• EXERCISE
Each entry is to be retyped exactly as it appears, and each image is to be dropped.

Before-and-after page screenshots
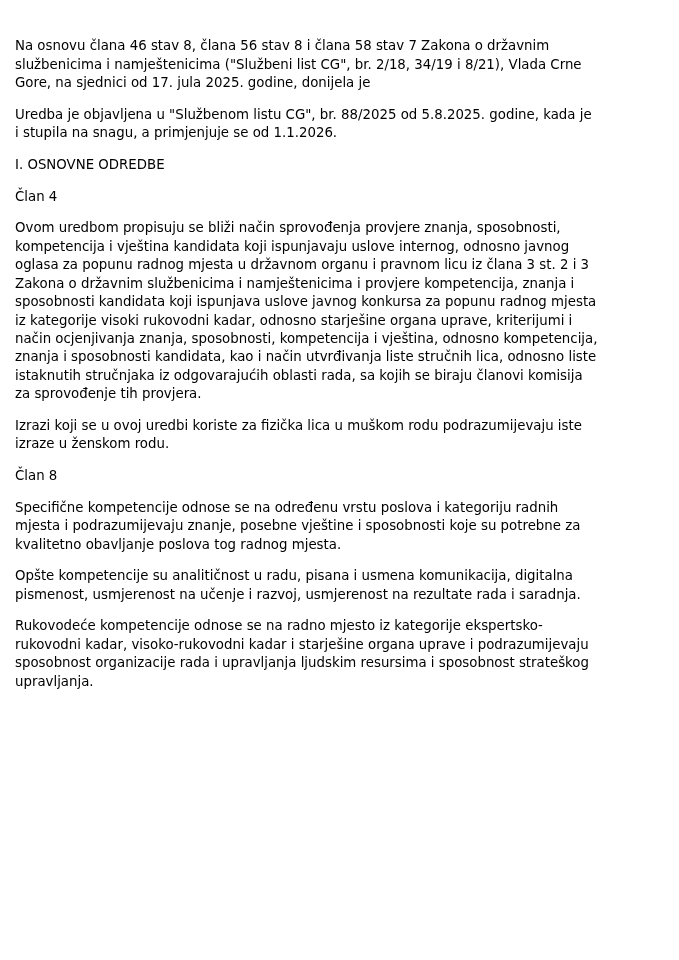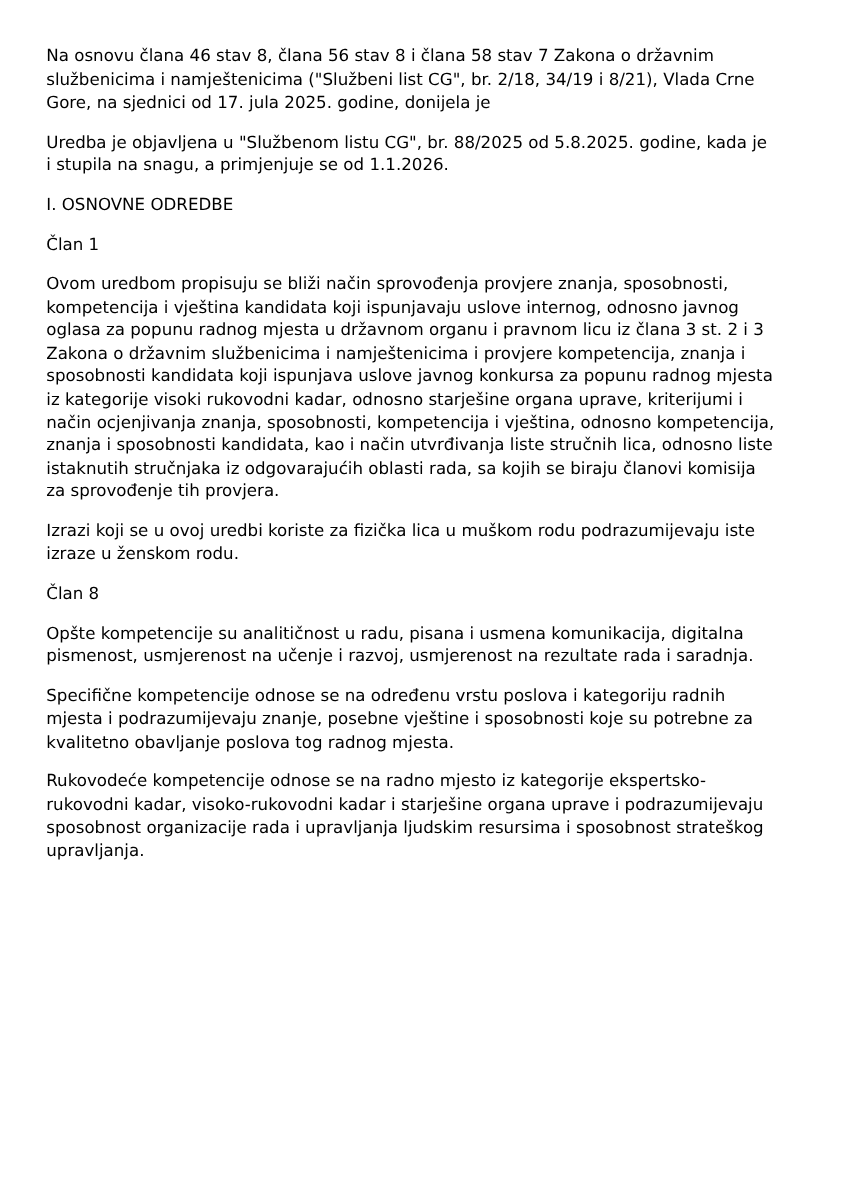--- a/index.html
+++ b/index.html
@@ -11,55 +11,55 @@
     width: 679px;
     height: 960px;
     overflow: hidden;
     font-family: "DejaVu Sans", "Liberation Sans", sans-serif;
     font-size: 13.33px;
     line-height: 18.4px;
     color: #000000;
     -webkit-font-smoothing: antialiased;
   }
   .doc {
-    padding: 24px 10px 0 37px;
+    padding: 24px 10px 0 15px;
     max-width: 632px;
     box-sizing: border-box;
   }
   .para {
     margin: 13.33px 0 0 0;
     white-space: pre-line;
   }
 </style>
 </head>
 <body>
 
 <div class="doc">
     <p class="para">Na osnovu člana 46 stav 8, člana 56 stav 8 i člana 58 stav 7 Zakona o državnim
 službenicima i namještenicima ("Službeni list CG", br. 2/18, 34/19 i 8/21), Vlada Crne
 Gore, na sjednici od 17. jula 2025. godine, donijela je</p>
     <p class="para">Uredba je objavljena u "Službenom listu CG", br. 88/2025 od 5.8.2025. godine, kada je
 i stupila na snagu, a primjenjuje se od 1.1.2026.</p>
     <p class="para">I. OSNOVNE ODREDBE</p>
-    <p class="para">Član 1</p>
+    <p class="para">Član 4</p>
     <p class="para">Ovom uredbom propisuju se bliži način sprovođenja provjere znanja, sposobnosti,
 kompetencija i vještina kandidata koji ispunjavaju uslove internog, odnosno javnog
 oglasa za popunu radnog mjesta u državnom organu i pravnom licu iz člana 3 st. 2 i 3
 Zakona o državnim službenicima i namještenicima i provjere kompetencija, znanja i
 sposobnosti kandidata koji ispunjava uslove javnog konkursa za popunu radnog mjesta
 iz kategorije visoki rukovodni kadar, odnosno starješine organa uprave, kriterijumi i
 način ocjenjivanja znanja, sposobnosti, kompetencija i vještina, odnosno kompetencija,
 znanja i sposobnosti kandidata, kao i način utvrđivanja liste stručnih lica, odnosno liste
 istaknutih stručnjaka iz odgovarajućih oblasti rada, sa kojih se biraju članovi komisija
 za sprovođenje tih provjera.</p>
     <p class="para">Izrazi koji se u ovoj uredbi koriste za fizička lica u muškom rodu podrazumijevaju iste
 izraze u ženskom rodu.</p>
     <p class="para">Član 8</p>
-    <p class="para">Opšte kompetencije su analitičnost u radu, pisana i usmena komunikacija, digitalna
-pismenost, usmjerenost na učenje i razvoj, usmjerenost na rezultate rada i saradnja.</p>
     <p class="para">Specifične kompetencije odnose se na određenu vrstu poslova i kategoriju radnih
 mjesta i podrazumijevaju znanje, posebne vještine i sposobnosti koje su potrebne za
 kvalitetno obavljanje poslova tog radnog mjesta.</p>
+    <p class="para">Opšte kompetencije su analitičnost u radu, pisana i usmena komunikacija, digitalna
+pismenost, usmjerenost na učenje i razvoj, usmjerenost na rezultate rada i saradnja.</p>
     <p class="para">Rukovodeće kompetencije odnose se na radno mjesto iz kategorije ekspertsko-
 rukovodni kadar, visoko-rukovodni kadar i starješine organa uprave i podrazumijevaju
 sposobnost organizacije rada i upravljanja ljudskim resursima i sposobnost strateškog
 upravljanja.</p>
   </div>
 
 </body></html>

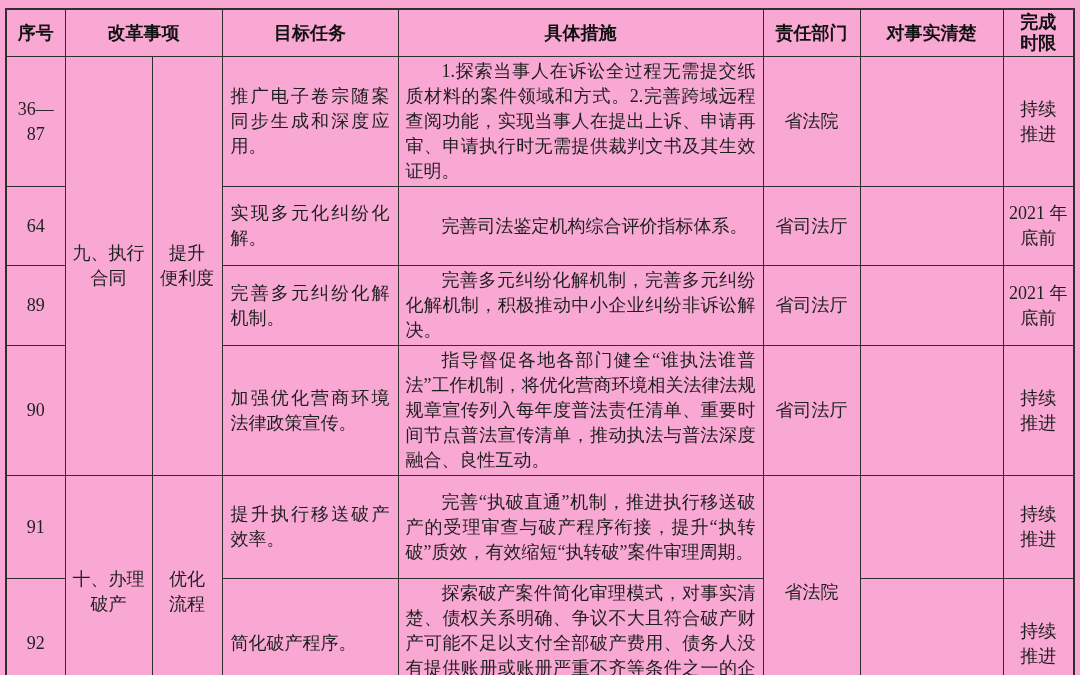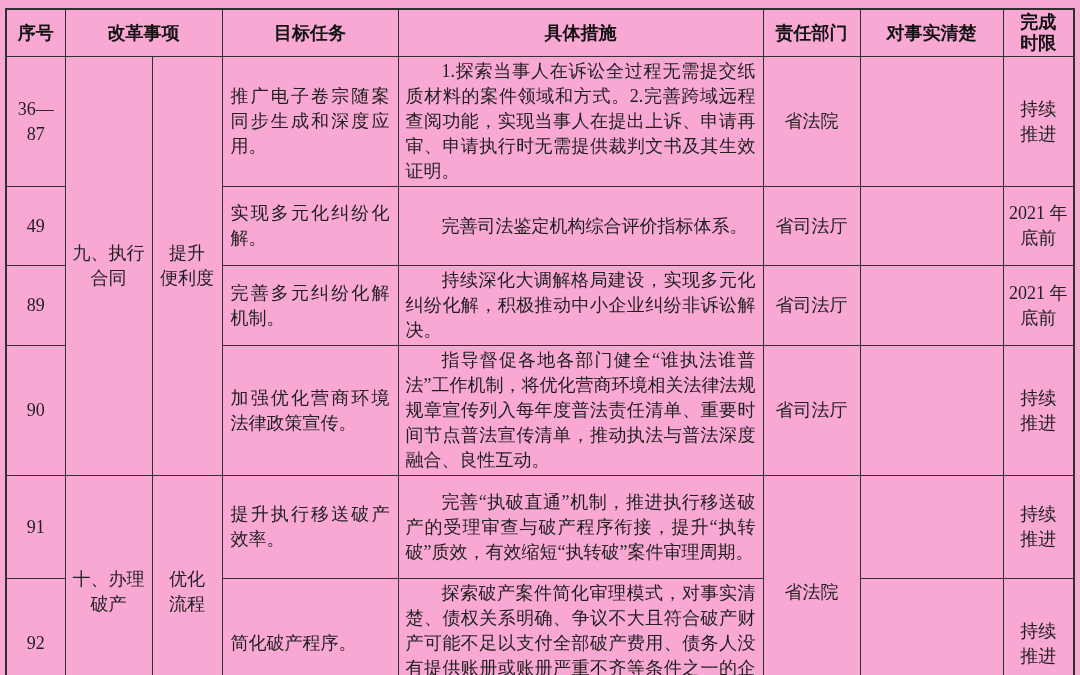--- a/index.html
+++ b/index.html
@@ -65,32 +65,32 @@
         <td class="c pre" rowspan="4">提升
 便利度</td>
         <td class="task">推广电子卷宗随案同步生成和深度应用。</td>
         <td class="measures">1.探索当事人在诉讼全过程无需提交纸质材料的案件领域和方式。2.完善跨域远程查阅功能，实现当事人在提出上诉、申请再审、申请执行时无需提供裁判文书及其生效证明。</td>
         <td class="c">省法院</td>
         <td class="c"></td>
         <td class="c pre">持续
 推进</td>
       </tr>
       <tr style="height:52px">
-        <td class="c pre">49</td>
+        <td class="c pre">64</td>
         <td class="task">实现多元化纠纷化解。</td>
         <td class="measures">完善司法鉴定机构综合评价指标体系。</td>
         <td class="c">省司法厅</td>
         <td class="c"></td>
         <td class="c pre">2021 年
 底前</td>
       </tr>
       <tr style="height:76px">
         <td class="c pre">89</td>
         <td class="task">完善多元纠纷化解机制。</td>
-        <td class="measures">持续深化大调解格局建设，实现多元化纠纷化解，积极推动中小企业纠纷非诉讼解决。</td>
+        <td class="measures">完善多元纠纷化解机制，完善多元纠纷化解机制，积极推动中小企业纠纷非诉讼解决。</td>
         <td class="c">省司法厅</td>
         <td class="c"></td>
         <td class="c pre">2021 年
 底前</td>
       </tr>
       <tr style="height:130px">
         <td class="c pre">90</td>
         <td class="task">加强优化营商环境法律政策宣传。</td>
         <td class="measures">指导督促各地各部门健全“谁执法谁普法”工作机制，将优化营商环境相关法律法规规章宣传列入每年度普法责任清单、重要时间节点普法宣传清单，推动执法与普法深度融合、良性互动。</td>
         <td class="c">省司法厅</td>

• RESULT
--- a/index.html
+++ b/index.html
@@ -11,55 +11,55 @@
     width: 679px;
     height: 960px;
     overflow: hidden;
     font-family: "DejaVu Sans", "Liberation Sans", sans-serif;
     font-size: 13.33px;
     line-height: 18.4px;
     color: #000000;
     -webkit-font-smoothing: antialiased;
   }
   .doc {
-    padding: 24px 10px 0 37px;
+    padding: 24px 10px 0 15px;
     max-width: 632px;
     box-sizing: border-box;
   }
   .para {
     margin: 13.33px 0 0 0;
     white-space: pre-line;
   }
 </style>
 </head>
 <body>
 
 <div class="doc">
     <p class="para">Na osnovu člana 46 stav 8, člana 56 stav 8 i člana 58 stav 7 Zakona o državnim
 službenicima i namještenicima ("Službeni list CG", br. 2/18, 34/19 i 8/21), Vlada Crne
 Gore, na sjednici od 17. jula 2025. godine, donijela je</p>
     <p class="para">Uredba je objavljena u "Službenom listu CG", br. 88/2025 od 5.8.2025. godine, kada je
 i stupila na snagu, a primjenjuje se od 1.1.2026.</p>
     <p class="para">I. OSNOVNE ODREDBE</p>
-    <p class="para">Član 1</p>
+    <p class="para">Član 4</p>
     <p class="para">Ovom uredbom propisuju se bliži način sprovođenja provjere znanja, sposobnosti,
 kompetencija i vještina kandidata koji ispunjavaju uslove internog, odnosno javnog
 oglasa za popunu radnog mjesta u državnom organu i pravnom licu iz člana 3 st. 2 i 3
 Zakona o državnim službenicima i namještenicima i provjere kompetencija, znanja i
 sposobnosti kandidata koji ispunjava uslove javnog konkursa za popunu radnog mjesta
 iz kategorije visoki rukovodni kadar, odnosno starješine organa uprave, kriterijumi i
 način ocjenjivanja znanja, sposobnosti, kompetencija i vještina, odnosno kompetencija,
 znanja i sposobnosti kandidata, kao i način utvrđivanja liste stručnih lica, odnosno liste
 istaknutih stručnjaka iz odgovarajućih oblasti rada, sa kojih se biraju članovi komisija
 za sprovođenje tih provjera.</p>
     <p class="para">Izrazi koji se u ovoj uredbi koriste za fizička lica u muškom rodu podrazumijevaju iste
 izraze u ženskom rodu.</p>
     <p class="para">Član 8</p>
-    <p class="para">Opšte kompetencije su analitičnost u radu, pisana i usmena komunikacija, digitalna
-pismenost, usmjerenost na učenje i razvoj, usmjerenost na rezultate rada i saradnja.</p>
     <p class="para">Specifične kompetencije odnose se na određenu vrstu poslova i kategoriju radnih
 mjesta i podrazumijevaju znanje, posebne vještine i sposobnosti koje su potrebne za
 kvalitetno obavljanje poslova tog radnog mjesta.</p>
+    <p class="para">Opšte kompetencije su analitičnost u radu, pisana i usmena komunikacija, digitalna
+pismenost, usmjerenost na učenje i razvoj, usmjerenost na rezultate rada i saradnja.</p>
     <p class="para">Rukovodeće kompetencije odnose se na radno mjesto iz kategorije ekspertsko-
 rukovodni kadar, visoko-rukovodni kadar i starješine organa uprave i podrazumijevaju
 sposobnost organizacije rada i upravljanja ljudskim resursima i sposobnost strateškog
 upravljanja.</p>
   </div>
 
 </body></html>

--- a/index.html
+++ b/index.html
@@ -65,32 +65,32 @@
         <td class="c pre" rowspan="4">提升
 便利度</td>
         <td class="task">推广电子卷宗随案同步生成和深度应用。</td>
         <td class="measures">1.探索当事人在诉讼全过程无需提交纸质材料的案件领域和方式。2.完善跨域远程查阅功能，实现当事人在提出上诉、申请再审、申请执行时无需提供裁判文书及其生效证明。</td>
         <td class="c">省法院</td>
         <td class="c"></td>
         <td class="c pre">持续
 推进</td>
       </tr>
       <tr style="height:52px">
-        <td class="c pre">49</td>
+        <td class="c pre">64</td>
         <td class="task">实现多元化纠纷化解。</td>
         <td class="measures">完善司法鉴定机构综合评价指标体系。</td>
         <td class="c">省司法厅</td>
         <td class="c"></td>
         <td class="c pre">2021 年
 底前</td>
       </tr>
       <tr style="height:76px">
         <td class="c pre">89</td>
         <td class="task">完善多元纠纷化解机制。</td>
-        <td class="measures">持续深化大调解格局建设，实现多元化纠纷化解，积极推动中小企业纠纷非诉讼解决。</td>
+        <td class="measures">完善多元纠纷化解机制，完善多元纠纷化解机制，积极推动中小企业纠纷非诉讼解决。</td>
         <td class="c">省司法厅</td>
         <td class="c"></td>
         <td class="c pre">2021 年
 底前</td>
       </tr>
       <tr style="height:130px">
         <td class="c pre">90</td>
         <td class="task">加强优化营商环境法律政策宣传。</td>
         <td class="measures">指导督促各地各部门健全“谁执法谁普法”工作机制，将优化营商环境相关法律法规规章宣传列入每年度普法责任清单、重要时间节点普法宣传清单，推动执法与普法深度融合、良性互动。</td>
         <td class="c">省司法厅</td>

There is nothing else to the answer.